The principle is sound. We let go of our flaws, and make no effort to redeem them. Sounds easy. Although I feel no qualms in doing so, I still wonder. Can He forgive so much, and so many brazen sins?

We can so easily turn on ourselves (at least that’s the tendency) and find accusation.  We become our worst enemy, we desperately carry our guilt like some overloaded and heavy pack all throughout  our broken lives.

We must finally realize we can no longer seek perfection (or its facsimile) by our conduct. Things have gotten far beyond this. We are rascals and ragamuffins– and are likely to remain so. Unless God intervenes decisively.

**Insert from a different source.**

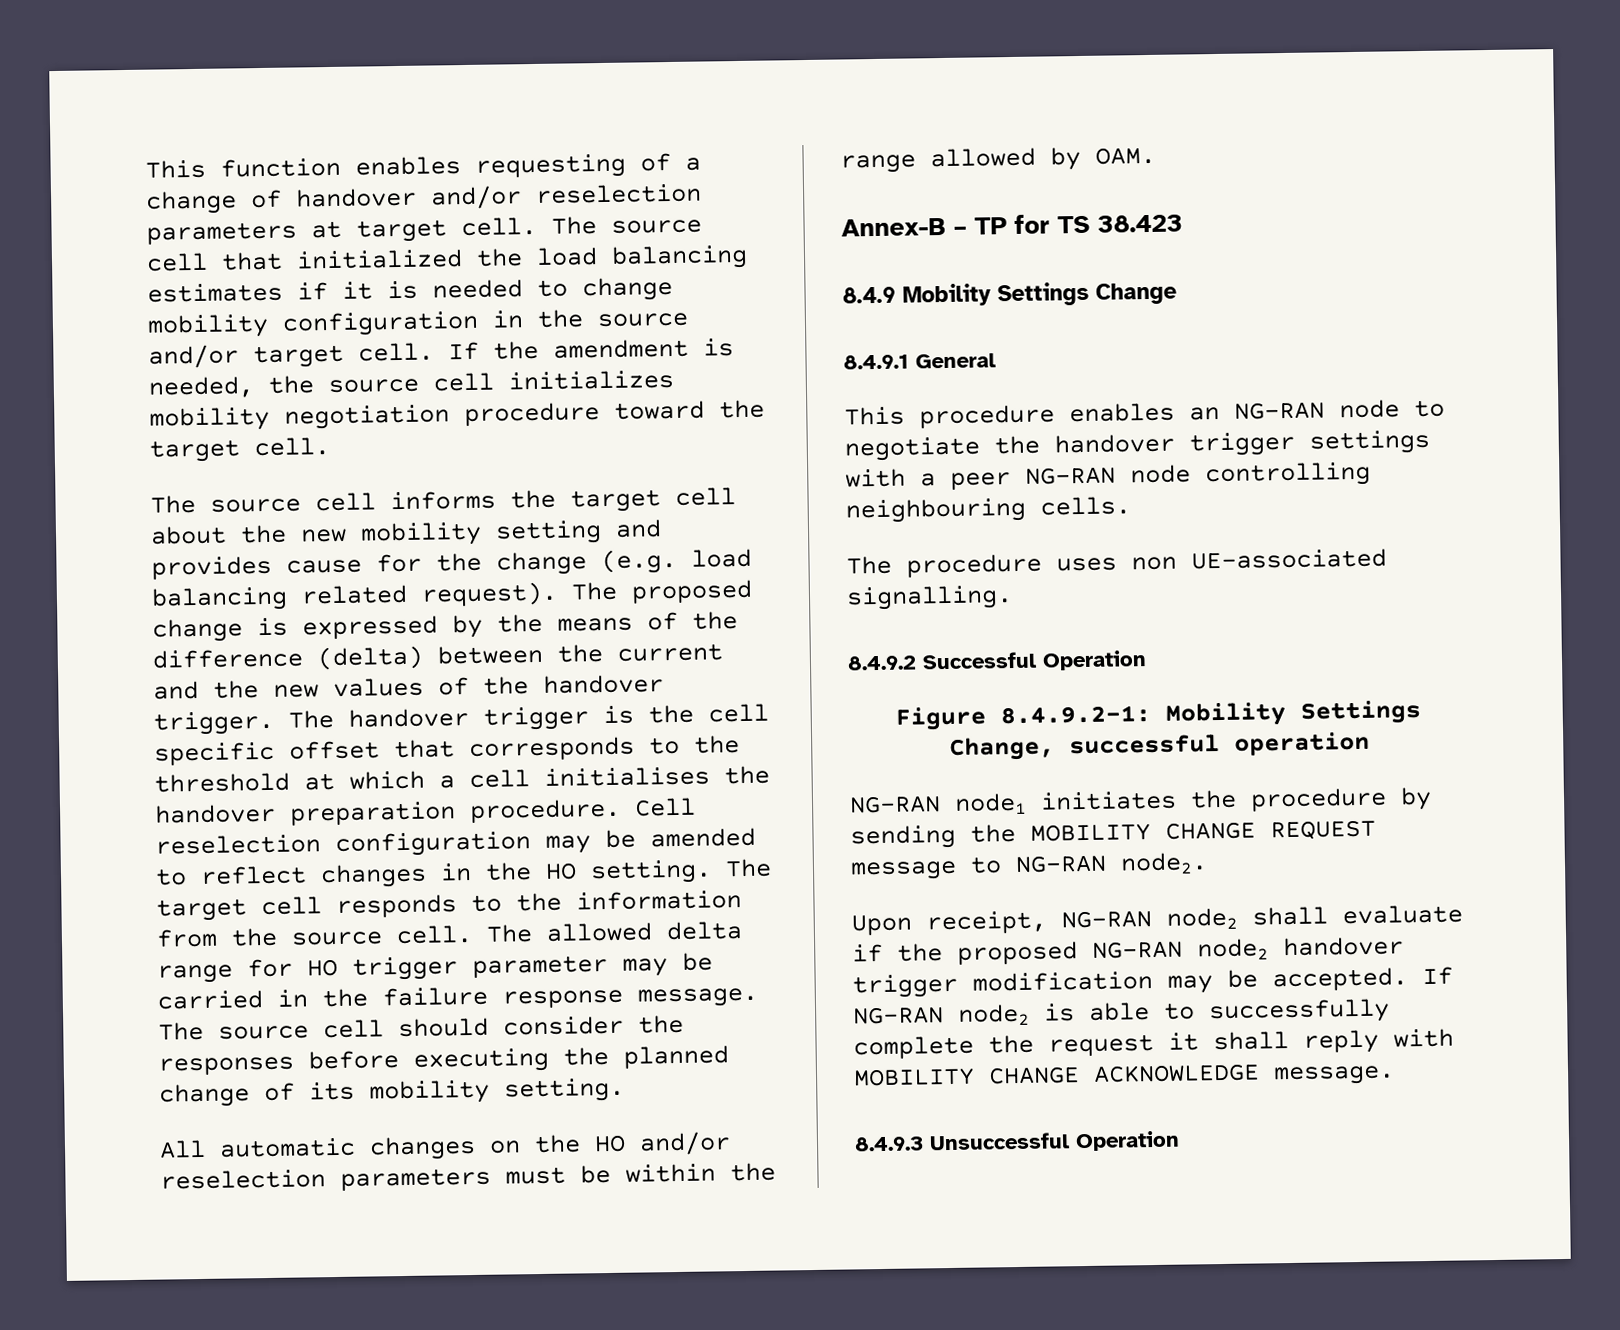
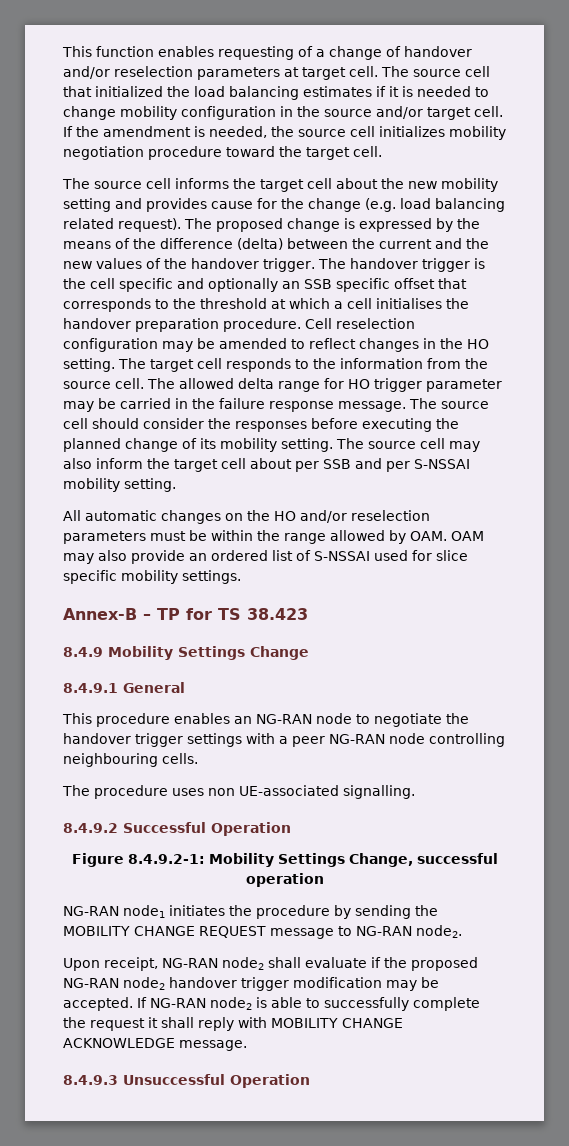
- The handover trigger is the cell specific offset that corresponds to the threshold at which a cell initialises the handover preparation procedure.
+ The handover trigger is the cell specific and optionally an SSB specific offset that corresponds to the threshold at which a cell initialises the handover preparation procedure.
+ The source cell may also inform the target cell about per SSB and per S-NSSAI mobility setting.
- All automatic changes on the HO and/or reselection parameters must be within the range allowed by OAM.
+ All automatic changes on the HO and/or reselection parameters must be within the range allowed by OAM. OAM may also provide an ordered list of S-NSSAI used for slice specific mobility settings.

But love has a way of loosening our rigorous thinking, like a rusted nut on some corroded metal bolt. He wrenches us, and wants to forgive us of everything. He has decided to love us. You must respond to find his forgiveness. Plain and simple.

Instead of seeking perfection, we should be really seeking God. I suppose this can be daunting. But God is comfortable in our difficulties. He rules over our personal confusion. We come with less then zero. He gives us everything.

We can do nothing but accept. His grace. Grace moves us beyond our personal tragedy. Finally accepting we can do nothing, he does everything.. And where does this leave us?

Our striving for a final acceptance comes down to this:  He rules over all our ‘issues,’ and we’re constantly made aware of this excessively extravagant grace. We are rich, only because he has made it so.

There is no one else who can make us worthy. There is no one else who can connect with our sin and then at the same time make us holy in his eyes. There is only God.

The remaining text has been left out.